*What is expected*.
Among the lines of the records, please find those that contain the word "weight" and copy them.

*The records*.

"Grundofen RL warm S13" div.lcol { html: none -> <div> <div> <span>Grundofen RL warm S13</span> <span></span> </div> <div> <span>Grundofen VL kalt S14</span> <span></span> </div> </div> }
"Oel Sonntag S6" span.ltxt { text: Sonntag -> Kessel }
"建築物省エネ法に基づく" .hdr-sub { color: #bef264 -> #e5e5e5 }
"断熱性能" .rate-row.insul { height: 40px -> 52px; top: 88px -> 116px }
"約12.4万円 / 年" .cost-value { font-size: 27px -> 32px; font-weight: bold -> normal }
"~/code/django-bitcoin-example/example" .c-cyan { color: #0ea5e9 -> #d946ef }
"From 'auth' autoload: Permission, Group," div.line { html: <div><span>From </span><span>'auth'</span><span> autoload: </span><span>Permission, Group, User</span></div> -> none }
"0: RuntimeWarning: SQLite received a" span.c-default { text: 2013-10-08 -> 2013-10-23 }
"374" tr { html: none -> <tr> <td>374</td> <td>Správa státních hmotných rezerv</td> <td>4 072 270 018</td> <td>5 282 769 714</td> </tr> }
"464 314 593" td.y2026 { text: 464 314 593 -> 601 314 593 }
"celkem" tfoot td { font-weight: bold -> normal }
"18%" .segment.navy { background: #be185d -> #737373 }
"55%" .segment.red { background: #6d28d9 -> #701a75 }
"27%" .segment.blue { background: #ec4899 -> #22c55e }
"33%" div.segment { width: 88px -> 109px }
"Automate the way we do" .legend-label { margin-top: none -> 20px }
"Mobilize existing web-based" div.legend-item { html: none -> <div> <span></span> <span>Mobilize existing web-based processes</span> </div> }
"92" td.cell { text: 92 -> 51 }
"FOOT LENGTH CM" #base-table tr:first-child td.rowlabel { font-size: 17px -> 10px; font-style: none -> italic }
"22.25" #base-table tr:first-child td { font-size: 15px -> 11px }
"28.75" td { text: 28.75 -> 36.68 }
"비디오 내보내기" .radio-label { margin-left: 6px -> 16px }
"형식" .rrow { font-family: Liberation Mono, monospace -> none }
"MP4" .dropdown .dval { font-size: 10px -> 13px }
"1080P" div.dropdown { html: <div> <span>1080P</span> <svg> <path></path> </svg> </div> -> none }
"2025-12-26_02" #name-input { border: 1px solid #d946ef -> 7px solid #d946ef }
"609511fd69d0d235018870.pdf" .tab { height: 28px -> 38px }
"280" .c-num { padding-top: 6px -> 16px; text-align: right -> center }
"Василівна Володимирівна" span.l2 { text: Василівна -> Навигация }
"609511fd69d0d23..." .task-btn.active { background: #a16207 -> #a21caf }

*Exercise output*.
"約12.4万円 / 年" .cost-value { font-size: 27px -> 32px; font-weight: bold -> normal }
"celkem" tfoot td { font-weight: bold -> normal }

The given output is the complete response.